:: Task material

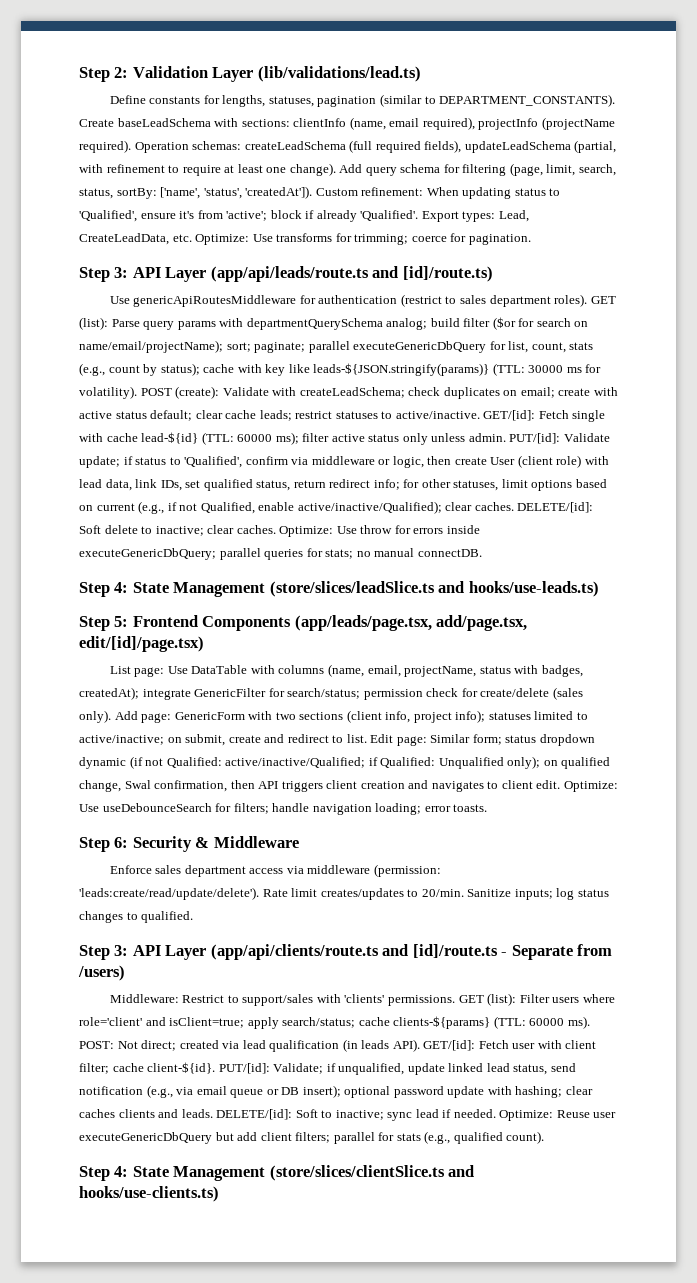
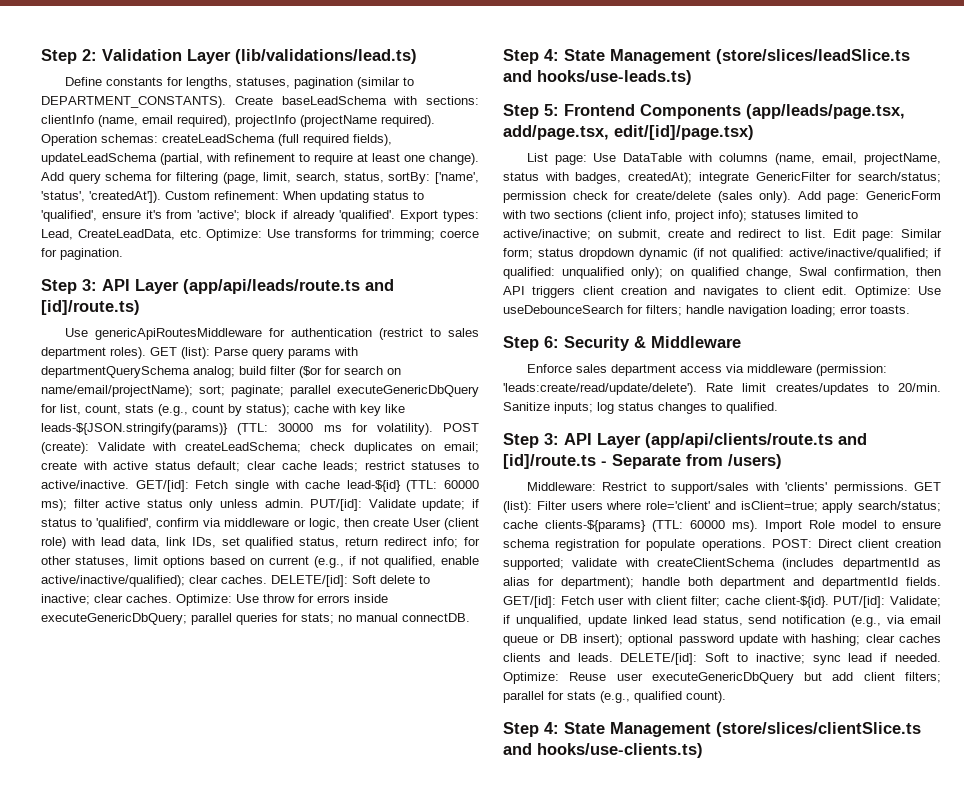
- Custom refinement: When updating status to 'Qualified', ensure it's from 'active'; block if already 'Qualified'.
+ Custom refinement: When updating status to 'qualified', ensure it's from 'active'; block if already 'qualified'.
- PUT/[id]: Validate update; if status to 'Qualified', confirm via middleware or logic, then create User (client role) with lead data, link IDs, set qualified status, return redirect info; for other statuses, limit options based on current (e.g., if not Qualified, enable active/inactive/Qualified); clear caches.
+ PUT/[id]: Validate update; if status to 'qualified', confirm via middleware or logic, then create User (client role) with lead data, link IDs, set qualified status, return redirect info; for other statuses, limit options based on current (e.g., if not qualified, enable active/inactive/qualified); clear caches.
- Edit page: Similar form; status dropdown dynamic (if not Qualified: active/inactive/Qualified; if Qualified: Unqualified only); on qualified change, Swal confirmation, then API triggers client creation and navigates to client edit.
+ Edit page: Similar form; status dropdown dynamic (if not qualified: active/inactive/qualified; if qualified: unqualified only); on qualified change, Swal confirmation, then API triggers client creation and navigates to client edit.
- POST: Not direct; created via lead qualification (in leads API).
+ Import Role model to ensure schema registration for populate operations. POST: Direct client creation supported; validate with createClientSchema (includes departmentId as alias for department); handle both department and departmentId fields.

::::

• What this task involves: Go through the data above and return each line containing the string "When".

• Written solution:
- Custom refinement: When updating status to 'Qualified', ensure it's from 'active'; block if already 'Qualified'.
+ Custom refinement: When updating status to 'qualified', ensure it's from 'active'; block if already 'qualified'.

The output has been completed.